**** The input ****
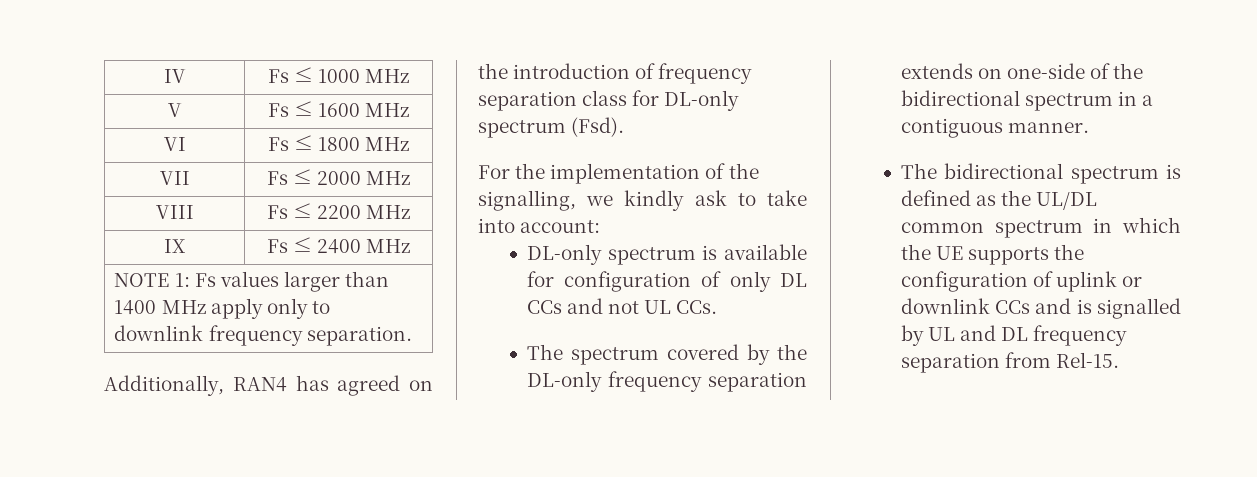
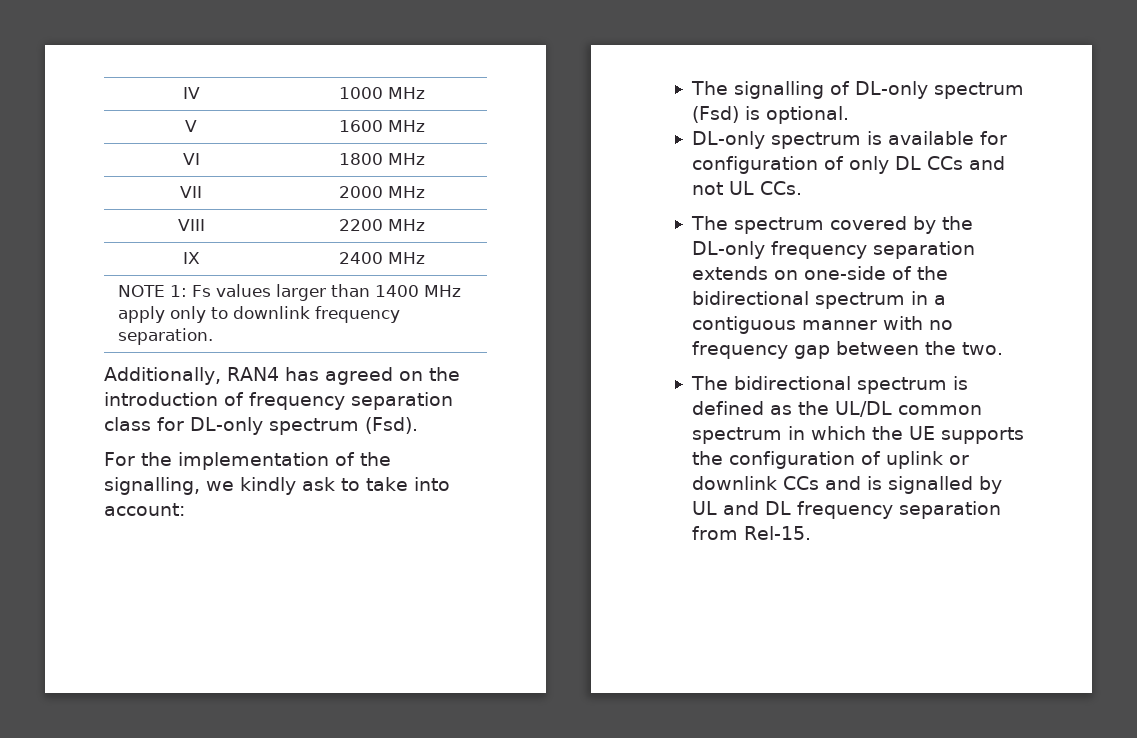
- IV | Fs ≤ 1000 MHz
+ IV | 1000 MHz
- V | Fs ≤ 1600 MHz
+ V | 1600 MHz
- VI | Fs ≤ 1800 MHz
+ VI | 1800 MHz
- VII | Fs ≤ 2000 MHz
+ VII | 2000 MHz
- VIII | Fs ≤ 2200 MHz
+ VIII | 2200 MHz
- IX | Fs ≤ 2400 MHz
+ IX | 2400 MHz
+ The signalling of DL-only spectrum (Fsd) is optional.
- The spectrum covered by the DL-only frequency separation extends on one-side of the bidirectional spectrum in a contiguous manner.
+ The spectrum covered by the DL-only frequency separation extends on one-side of the bidirectional spectrum in a contiguous manner with no frequency gap between the two.

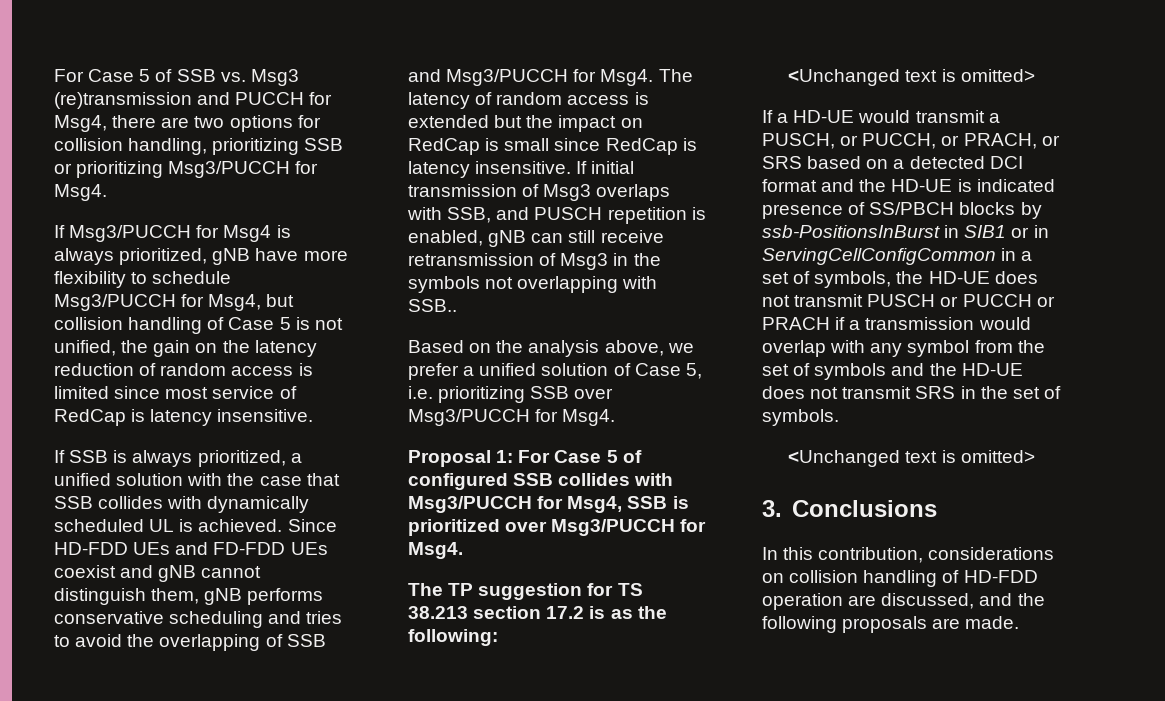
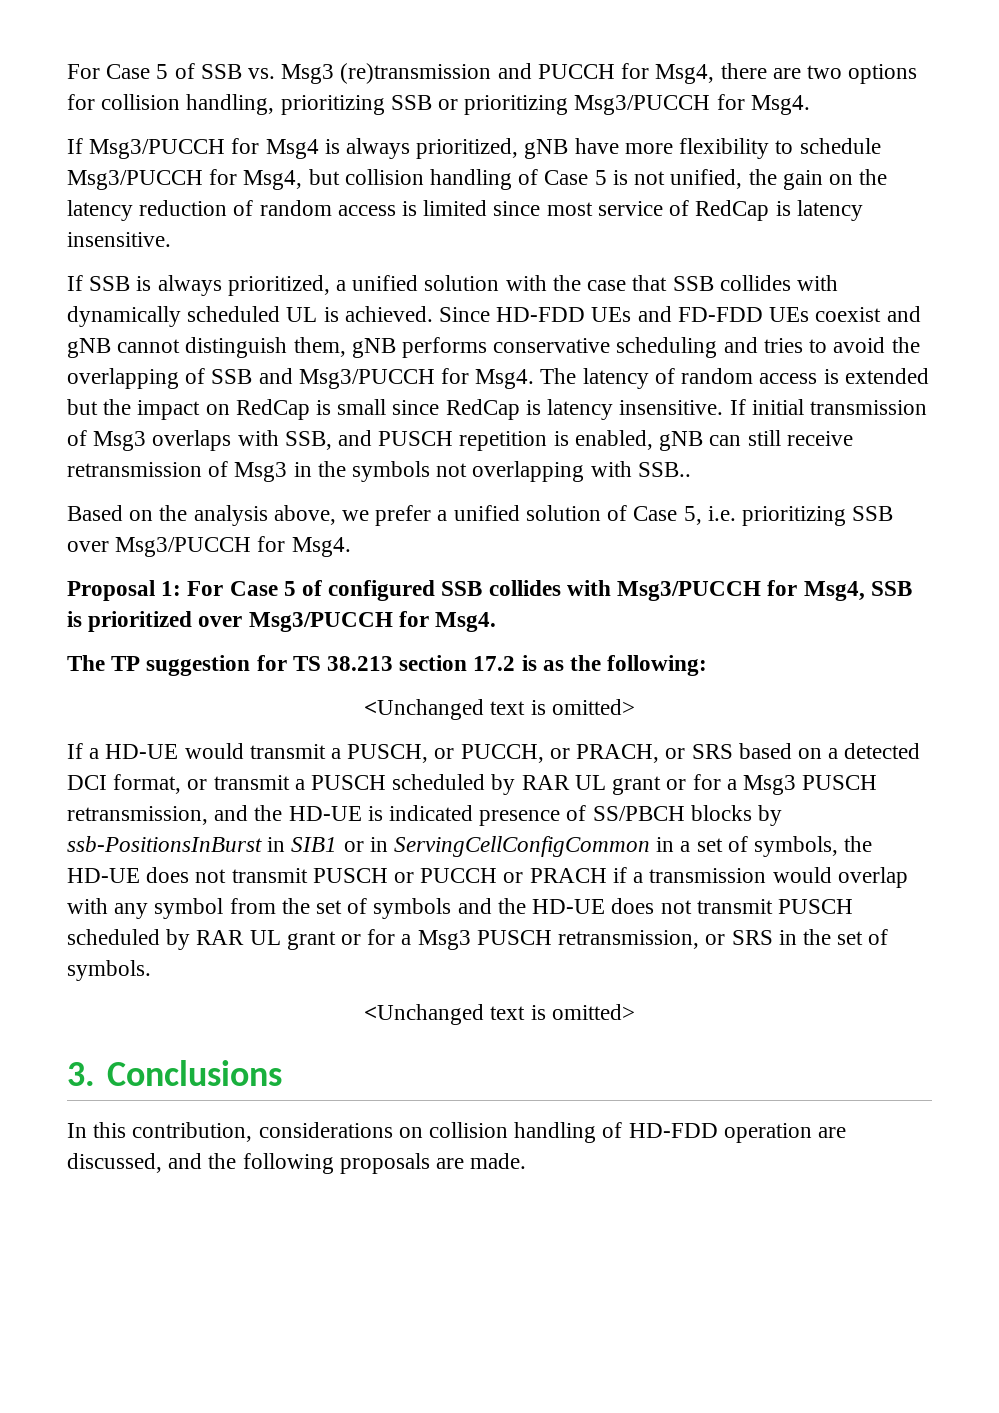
- If a HD-UE would transmit a PUSCH, or PUCCH, or PRACH, or SRS based on a detected DCI format and the HD-UE is indicated presence of SS/PBCH blocks by ssb-PositionsInBurst in SIB1 or in ServingCellConfigCommon in a set of symbols, the HD-UE does not transmit PUSCH or PUCCH or PRACH if a transmission would overlap with any symbol from the set of symbols and the HD-UE does not transmit SRS in the set of symbols.
+ If a HD-UE would transmit a PUSCH, or PUCCH, or PRACH, or SRS based on a detected DCI format, or transmit a PUSCH scheduled by RAR UL grant or for a Msg3 PUSCH retransmission, and the HD-UE is indicated presence of SS/PBCH blocks by ssb-PositionsInBurst in SIB1 or in ServingCellConfigCommon in a set of symbols, the HD-UE does not transmit PUSCH or PUCCH or PRACH if a transmission would overlap with any symbol from the set of symbols and the HD-UE does not transmit PUSCH scheduled by RAR UL grant or for a Msg3 PUSCH retransmission, or SRS in the set of symbols.

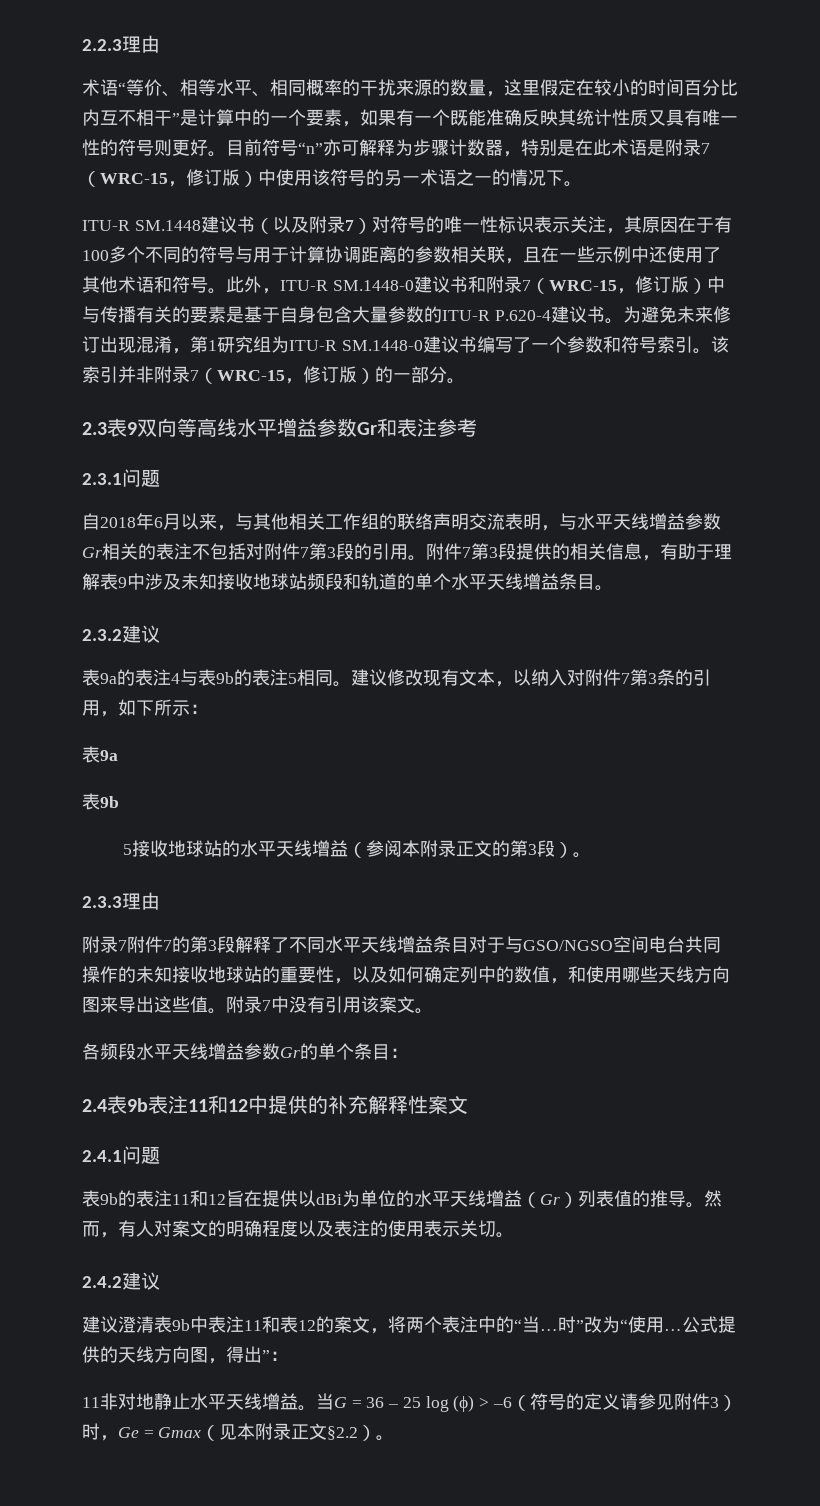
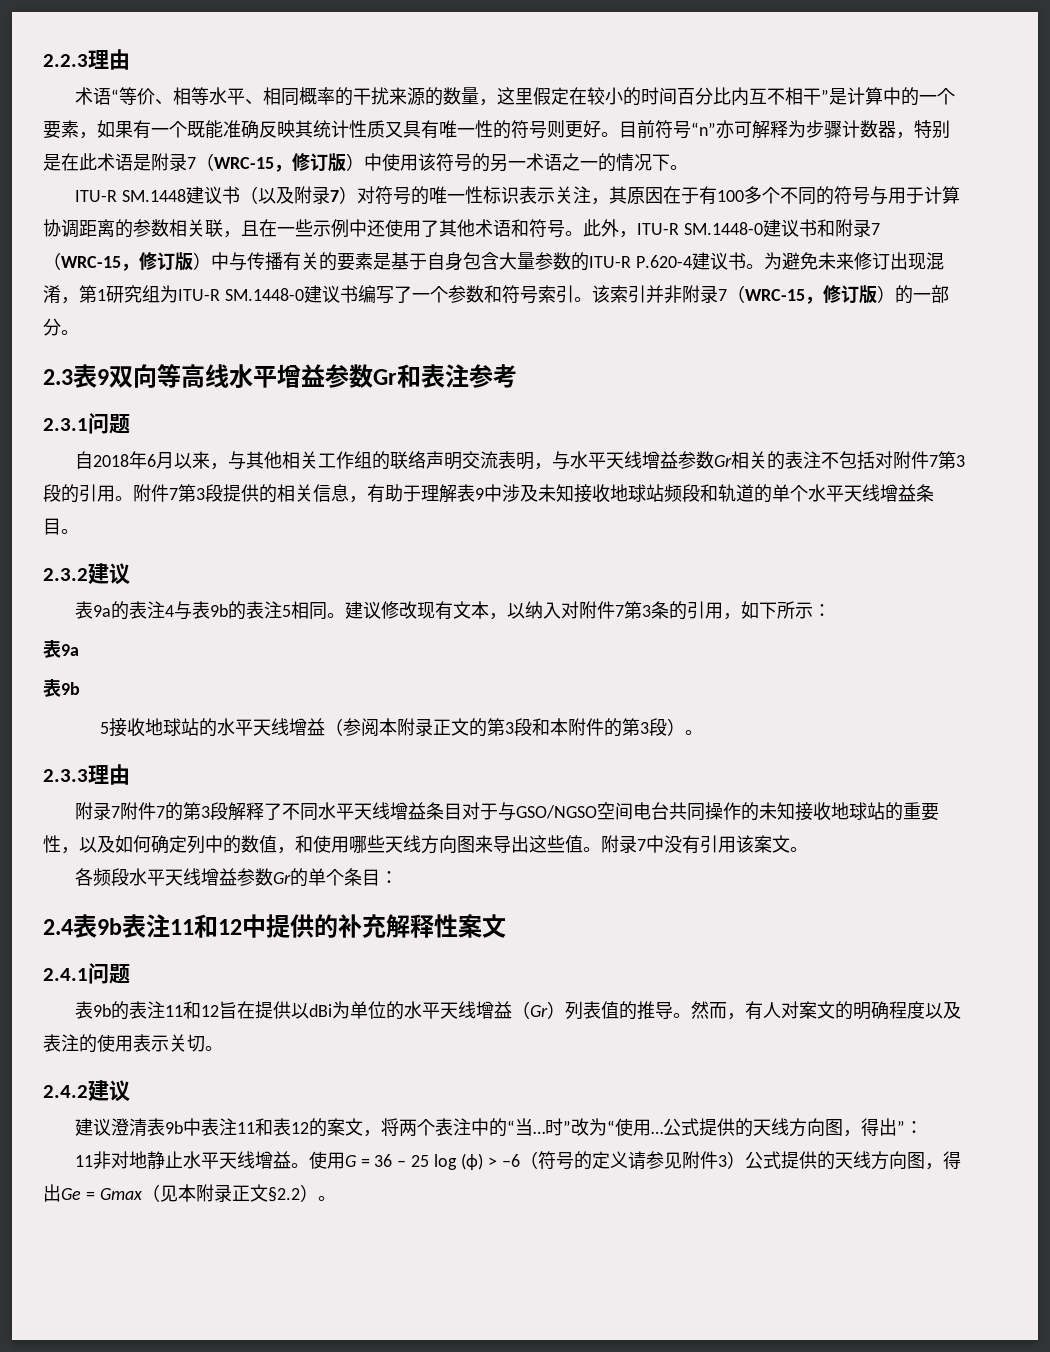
- 5接收地球站的水平天线增益（参阅本附录正文的第3段）。
+ 5接收地球站的水平天线增益（参阅本附录正文的第3段和本附件的第3段）。
- 当G = 36 – 25 log (ϕ) > –6（符号的定义请参见附件3）时，Ge = Gmax（见本附录正文§2.2）。
+ 使用G = 36 – 25 log (ϕ) > –6（符号的定义请参见附件3）公式提供的天线方向图，得出Ge = Gmax（见本附录正文§2.2）。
****
What to produce
Check each line above for the string "only" and copy those that have it.

Exercise solution
+ The signalling of DL-only spectrum (Fsd) is optional.
- The spectrum covered by the DL-only frequency separation extends on one-side of the bidirectional spectrum in a contiguous manner.
+ The spectrum covered by the DL-only frequency separation extends on one-side of the bidirectional spectrum in a contiguous manner with no frequency gap between the two.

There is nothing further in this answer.